Selok, der Weise, kam an diesem Abend auf eine große Idee: Acht starke Männer sollten die Statue wieder auf ihren Sockel stellen. Man beriet und benickte den Vorschlag einstimmig. Die Männer wurden aus dem nahe liegenden Dorf herbeigeholt und angewiesen, die Statue wieder ins Allerheiligste zu schaffen. Die Männer aus dem Dorf wunderten sich über das, was von Ihnen verlangt wurde doch sie taten, wie man sie angewiesen hatte. Aber so sehr sie sich auch abmühten, die Statue ließ sich keinen Jota bewegen, denn sie barg das Gewicht von allem in sich. Erschöpft sanken sie nach einiger Zeit zu Boden. „Wir können sie nicht einfach wieder gehen lassen. Es wird Gerüchte geben, die nicht gut für uns sind!“ sprach Selok. Da nahm Talek eine große Axt zur Hand und schlug den Acht im Schlaf die Köpfe ab. Man verscharrte ihre Kadaver hinter der Milchhütte als der Morgen graute. Und da niemand daran dachte, die große Pforte zu verschließen, trat die Staute unbemerkt in die Freiheit.
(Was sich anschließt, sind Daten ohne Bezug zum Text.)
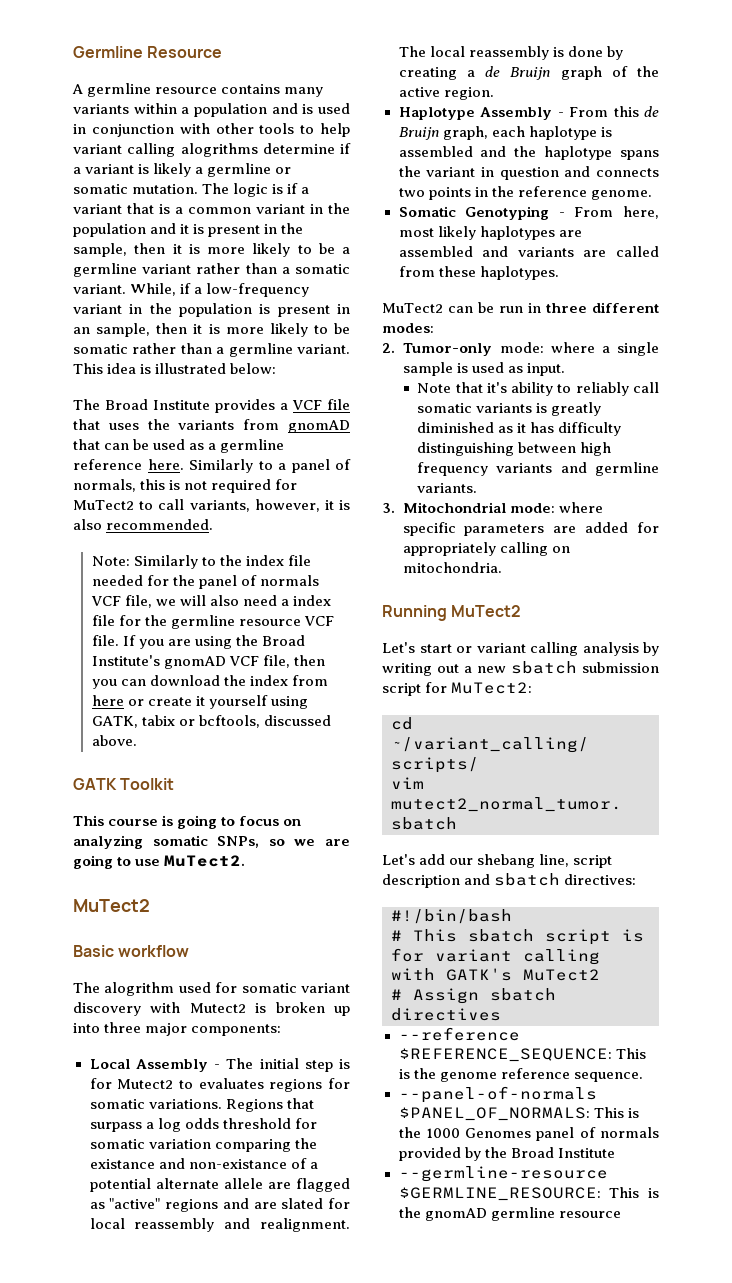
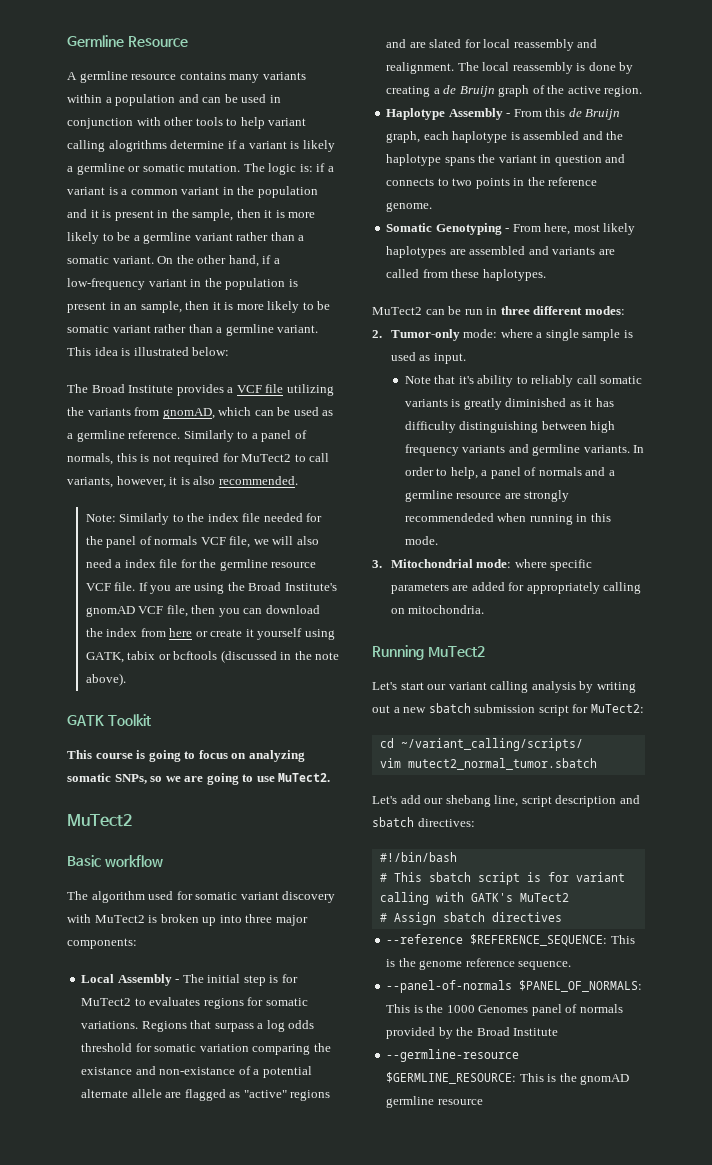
- A germline resource contains many variants within a population and is used in conjunction with other tools to help variant calling alogrithms determine if a variant is likely a germline or somatic mutation.
+ A germline resource contains many variants within a population and can be used in conjunction with other tools to help variant calling alogrithms determine if a variant is likely a germline or somatic mutation.
- The logic is if a variant that is a common variant in the population and it is present in the sample, then it is more likely to be a germline variant rather than a somatic variant.
+ The logic is: if a variant is a common variant in the population and it is present in the sample, then it is more likely to be a germline variant rather than a somatic variant.
- While, if a low-frequency variant in the population is present in an sample, then it is more likely to be somatic rather than a germline variant.
+ On the other hand, if a low-frequency variant in the population is present in an sample, then it is more likely to be somatic variant rather than a germline variant.
- The Broad Institute provides a VCF file that uses the variants from gnomAD that can be used as a germline reference here.
+ The Broad Institute provides a VCF file utilizing the variants from gnomAD, which can be used as a germline reference.
- If you are using the Broad Institute's gnomAD VCF file, then you can download the index from here or create it yourself using GATK, tabix or bcftools, discussed above.
+ If you are using the Broad Institute's gnomAD VCF file, then you can download the index from here or create it yourself using GATK, tabix or bcftools (discussed in the note above).
- The alogrithm used for somatic variant discovery with Mutect2 is broken up into three major components:
+ The algorithm used for somatic variant discovery with MuTect2 is broken up into three major components:
- Local Assembly - The initial step is for Mutect2 to evaluates regions for somatic variations.
+ Local Assembly - The initial step is for MuTect2 to evaluates regions for somatic variations.
- Haplotype Assembly - From this de Bruijn graph, each haplotype is assembled and the haplotype spans the variant in question and connects two points in the reference genome.
+ Haplotype Assembly - From this de Bruijn graph, each haplotype is assembled and the haplotype spans the variant in question and connects to two points in the reference genome.
+ In order to help, a panel of normals and a germline resource are strongly recommendeded when running in this mode.
- Let's start or variant calling analysis by writing out a new sbatch submission script for MuTect2:
+ Let's start our variant calling analysis by writing out a new sbatch submission script for MuTect2:

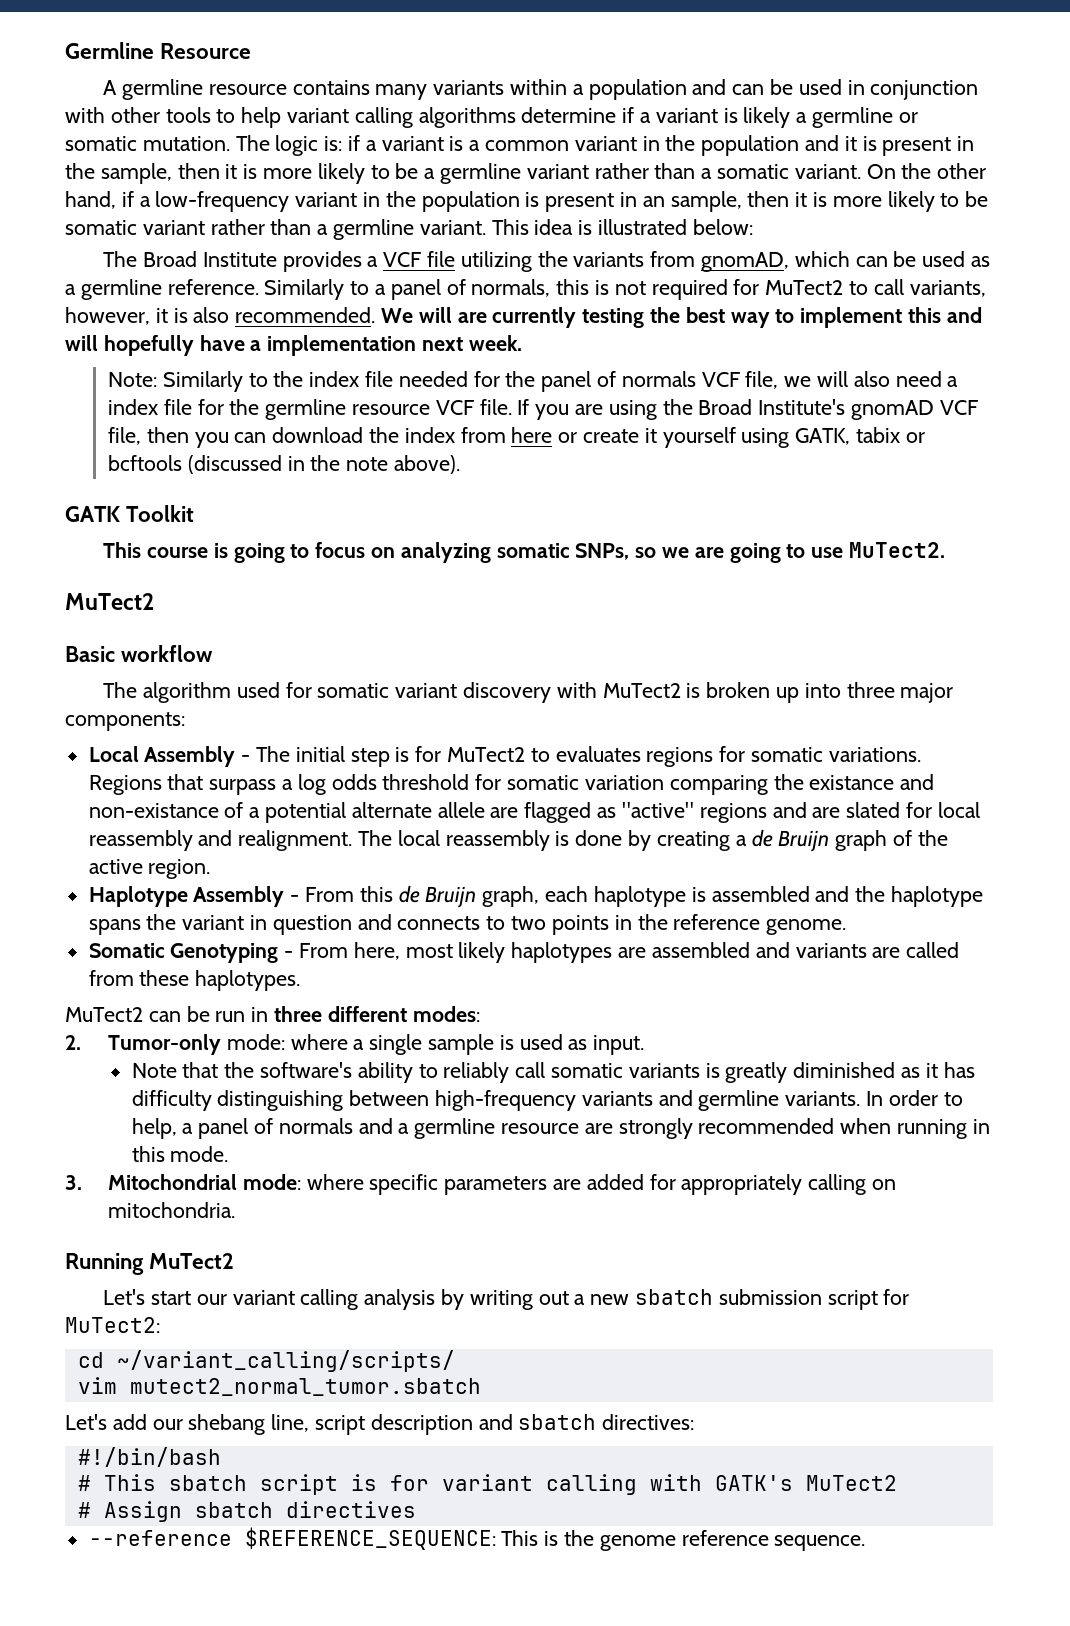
- A germline resource contains many variants within a population and can be used in conjunction with other tools to help variant calling alogrithms determine if a variant is likely a germline or somatic mutation.
+ A germline resource contains many variants within a population and can be used in conjunction with other tools to help variant calling algorithms determine if a variant is likely a germline or somatic mutation.
+ We will are currently testing the best way to implement this and will hopefully have a implementation next week.
- Note that it's ability to reliably call somatic variants is greatly diminished as it has difficulty distinguishing between high frequency variants and germline variants.
+ Note that the software's ability to reliably call somatic variants is greatly diminished as it has difficulty distinguishing between high-frequency variants and germline variants.
- In order to help, a panel of normals and a germline resource are strongly recommendeded when running in this mode.
+ In order to help, a panel of normals and a germline resource are strongly recommended when running in this mode.
- --panel-of-normals $PANEL_OF_NORMALS: This is the 1000 Genomes panel of normals provided by the Broad Institute
- --germline-resource $GERMLINE_RESOURCE: This is the gnomAD germline resource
Die Menschen im Dorf wunderten sich, wo denn ihre besten Männer geblieben waren und so beschloss Aris, die Ortsvorsteherin, selbst zum Tempel zu gehen und nach dem rechten zu sehen. Als auch sie nicht wieder auftauchte entstand Unruhe im Volk. Die Zeit verging und die Unruhe nahm zu. Die Priester der Eloith beschlossen, die Rädelsführer einzufangen um ihnen ihre Macht zu demonstrieren. Man band sie und schleppte sie ins Allerheiligste. Dort wurden sie vor dem leeren Granitsockel niedergeworfen. „Sieh das Angesicht des Großen Schöpfers!“ sprach Sechem, während Talek hinter dem Gebundenen mit dem Schwert stand. „Aber da ist ja gar nichts!“ sprach Eloki aus dem Süden. Seine letzten Worte, bevor ihn das Schwert durchbohrte. Ebenso Tarim, Kasumi und Atai. Nur Solami, der sich das Schauspiel ungerührt angesehen hatte, sprach als die Frage an ihn gestellt wurde: „Oh herrlicher Schöpfer. Solch Mut im Ausdruck. Solch Weisheit im Innern und solch Mitleid in den Augen! Wahrlich, ihr seid die Größten, solch Anblick täglich zu genießen.“ Man ließ ihn gehen und gab ihm einen Beutel Gold mit.

Die Zweifel im Volke der Eloith ließen jedoch nicht nach. Unruhe beherrschte das Land. Die Priester erließen neue Gesetze, die sich ausnahmslos mit Verrat beschäftigten. Qual und Tod durchzog das Land. Der Schrecken herrschte über Jahre und die Priester glaubten nur noch an ihre Macht. Da kam eines Tages das Volk der Sentai über das Meer gefahren. Am Strand sahen sie eine Statue stehen. Kinder umtobten sie lachend im Spiel. Alifi, der Führer der Sentai, stieg aus seinem Boot, beobachtete die Kinder eine Zeit lang und sprach dann ein kleines, besonders wild umherhüpfendes Mädchen an: „Was tut ihr da?“ Die Kleine blieb verwundert stehen und holte Luft: „Wir spielen mit dem komischen Baum da!“ japste sie und hüpfte lachend weiter.